Source code in python/pydantable/io/batches.py
def iter_chain_batches(
    paths: Iterable[Path | str],
    iter_one: Callable[[Path], Iterator[dict[str, list[Any]]]],
) -> Iterator[dict[str, list[Any]]]:
    """
    Yield batches from several files by chaining per-file iterators.

    ``iter_one`` is typically ``lambda p: iter_parquet(p)`` (or another ``iter_*``).
    This does not merge schemas across files; callers must ensure compatible layouts.
    """
    for p in paths:
        yield from iter_one(Path(p))

afetch_beanie async

afetch_beanie(document_or_query, *, criteria=None, projection_model=None, fields=None, fetch_links=False, nesting_depth=None, nesting_depths_per_field=None, flatten=True, id_column='id')

Fetch Beanie documents (or a Beanie query) into dict[str, list].

  • document_or_query: a Beanie Document class (preferred) or a query object returned from Document.find(...).
  • fields: convenience projection (builds a temporary projection model).
  • projection_model: passed to Beanie .project(...).
  • fetch_links / nesting_depth*: forwarded to Beanie find call (relations).
  • flatten: if True, nested objects are flattened into dot-path keys.
  • id_column: normalize Mongo id to id (default) or _id.
Source code in python/pydantable/io/beanie.py
async def afetch_beanie(
    document_or_query: Any,
    *,
    criteria: Any | None = None,
    projection_model: type[Any] | None = None,
    fields: Sequence[str] | None = None,
    fetch_links: bool = False,
    nesting_depth: int | None = None,
    nesting_depths_per_field: Mapping[str, int] | None = None,
    flatten: bool = True,
    id_column: Literal["id", "_id"] = "id",
) -> dict[str, list[Any]]:
    """Fetch Beanie documents (or a Beanie query) into ``dict[str, list]``.
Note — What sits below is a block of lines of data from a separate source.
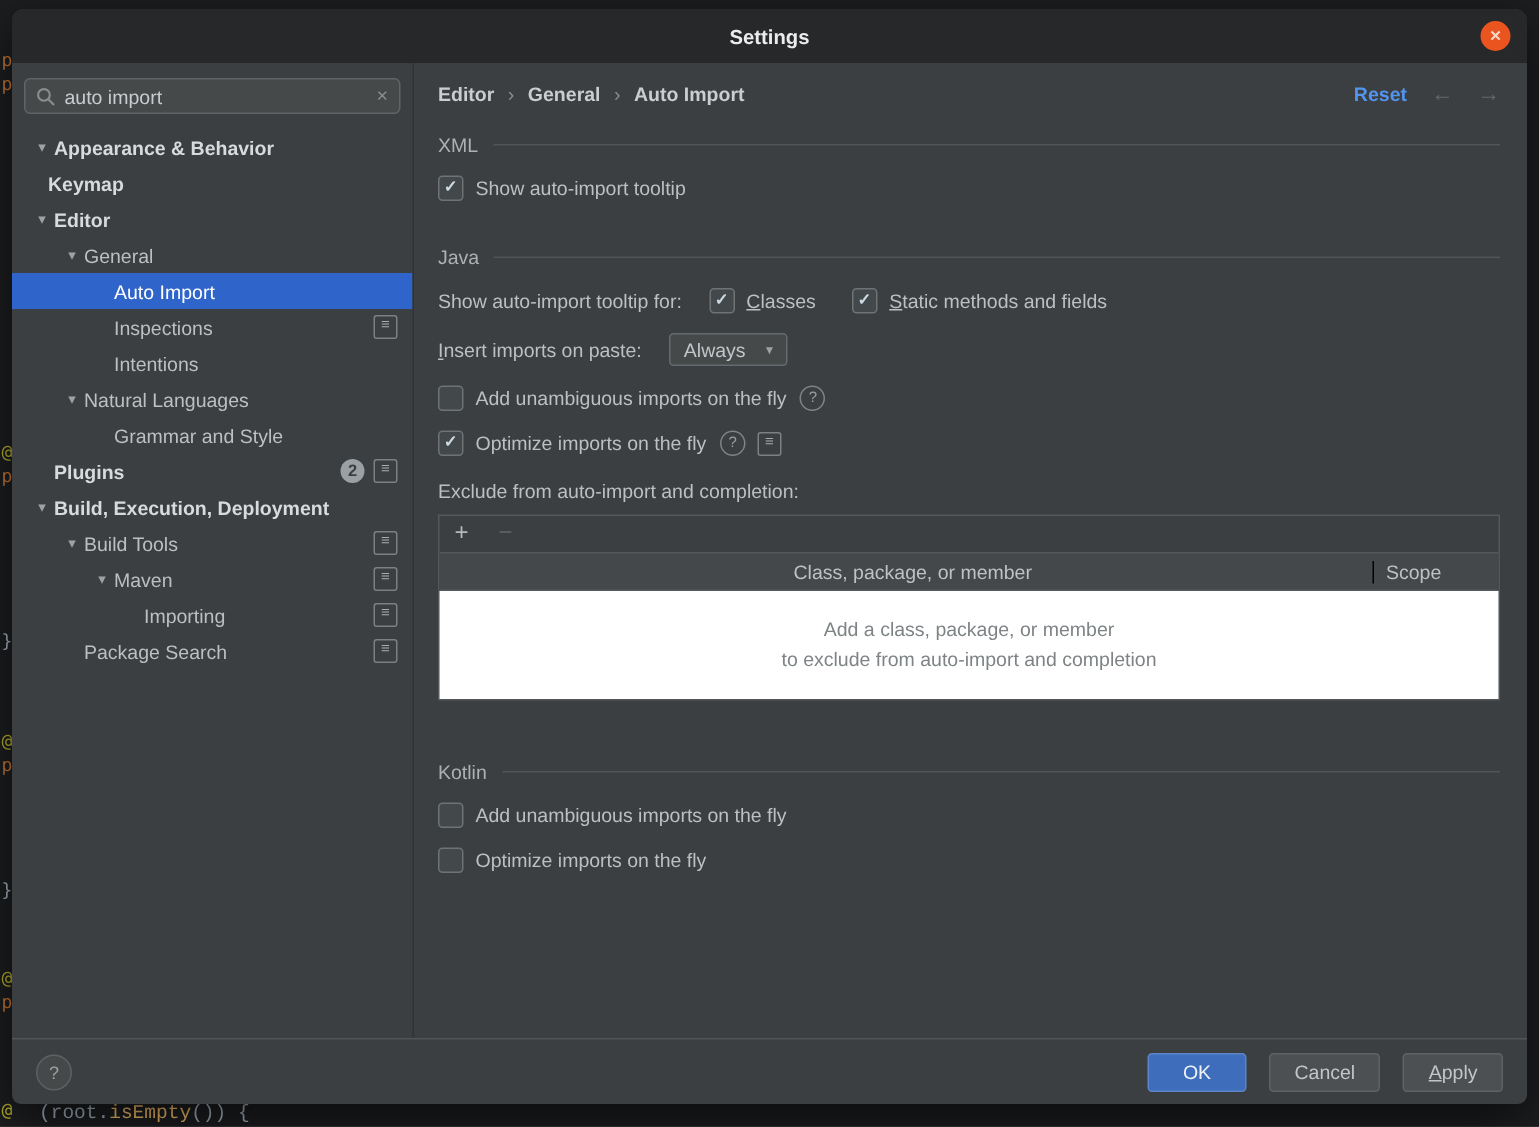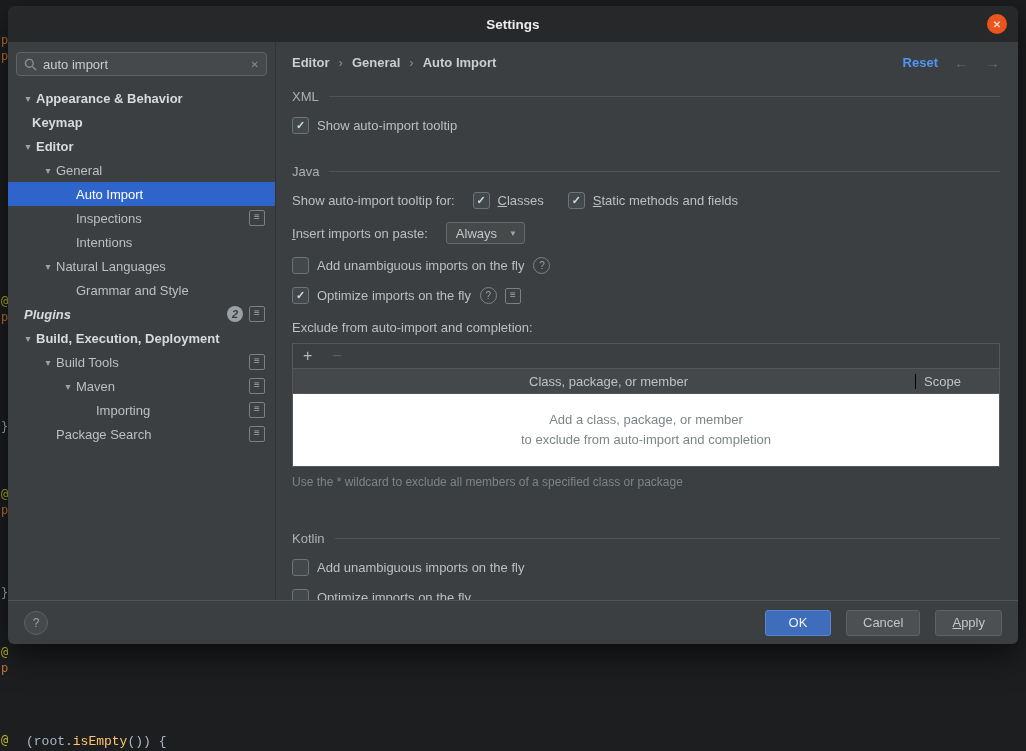--- a/index.html
+++ b/index.html
@@ -8,21 +8,21 @@
     background:#1d1e20;
     font-family:"Liberation Sans",sans-serif;
     -webkit-font-smoothing:antialiased;
   }
   
   .bg-left-col span{position:absolute;left:1px;font-family:"DejaVu Sans Mono",monospace;font-size:12px;}
   .bg-bottom{position:absolute;left:26px;bottom:2px;font-family:Liberation Mono, monospace;font-size:13px;white-space:pre;}
 
   
   .dialog{
-    position:absolute;left:8px;top:6px;width:1010px;height:638px;
+    position:absolute;left:8px;top:6px;width:1010px;height:730px;
     background:#3c3f41;border-radius:8px 8px 6px 6px;
     box-shadow:0 10px 34px rgba(0,0,0,.65);
     display:flex;flex-direction:column;overflow:hidden;
   }
   .titlebar{height:36px;flex:0 0 36px;background:#262829;display:flex;align-items:center;justify-content:center;position:relative;}
   .title{color:#ececec;font-weight:bold;font-size:13.5px;}
   .close-btn{
     position:absolute;right:11px;top:8px;width:20px;height:20px;border-radius:50%;
     background:#e9541f;color:#f6d7c9;display:flex;align-items:center;justify-content:center;
     font-size:10px;font-weight:bold;cursor:pointer;
@@ -200,21 +200,21 @@
           <div class="tree-row" style="padding-left: 32px;">
             <span class="chev">▾</span>
             <span class="tree-label">Natural Languages</span>
             <span class="grow"></span>
           </div>
           <div class="tree-row" style="padding-left: 52px;">
             <span class="chev"></span>
             <span class="tree-label">Grammar and Style</span>
             <span class="grow"></span>
           </div>
-          <div class="tree-row bold" style="padding-left: 0; font-style: italic;">
+          <div class="tree-row bold" style="padding-left: 12px;">
             <span class="chev"></span>
             <span class="tree-label">Plugins</span>
             <span class="grow"></span>
             <span class="badge">2</span>
             <span class="result-icon">≡</span>
           </div>
           <div class="tree-row bold" style="padding-left: 12px;">
             <span class="chev">▾</span>
             <span class="tree-label">Build, Execution, Deployment</span>
             <span class="grow"></span>
@@ -316,21 +316,20 @@
         </div>
         <div class="tbl-header">
           <span class="th-main">Class, package, or member</span>
           <span class="th-scope">Scope</span>
         </div>
         <div class="tbl-body">
           <span>Add a class, package, or member</span>
           <span>to exclude from auto-import and completion</span>
         </div>
       </div>
-      <div class="tbl-hint">Use the * wildcard to exclude all members of a specified class or package</div>
 
       <div class="section-header gap-xl">
         <span class="section-title">Kotlin</span>
         <span class="section-line"></span>
       </div>
 
       <label class="row">
         <span class="cb"></span>
         <span>Add unambiguous imports on the fly</span>
       </label>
    - **document_or_query**: a Beanie ``Document`` class (preferred) or a query object
      returned from ``Document.find(...)``.
    - **fields**: convenience projection (builds a temporary projection model).
    - **projection_model**: passed to Beanie ``.project(...)``.
    - **fetch_links / nesting_depth***: forwarded to Beanie find call (relations).
    - **flatten**: if True, nested objects are flattened into dot-path keys.
    - **id_column**: normalize Mongo id to ``id`` (default) or ``_id``.
    """
    _require_beanie()

    query: Any
    doc_cls: type[Any] | None = None
    if isinstance(document_or_query, type) and hasattr(document_or_query, "find"):
        doc_cls = document_or_query
        if criteria is None:
            # Prefer find_all when present; else find({}).
            find_all = getattr(doc_cls, "find_all", None)
            if callable(find_all):
                query = find_all(fetch_links=fetch_links)
            else:
                query = doc_cls.find({}, fetch_links=fetch_links)
        else:
            query = doc_cls.find(criteria, fetch_links=fetch_links)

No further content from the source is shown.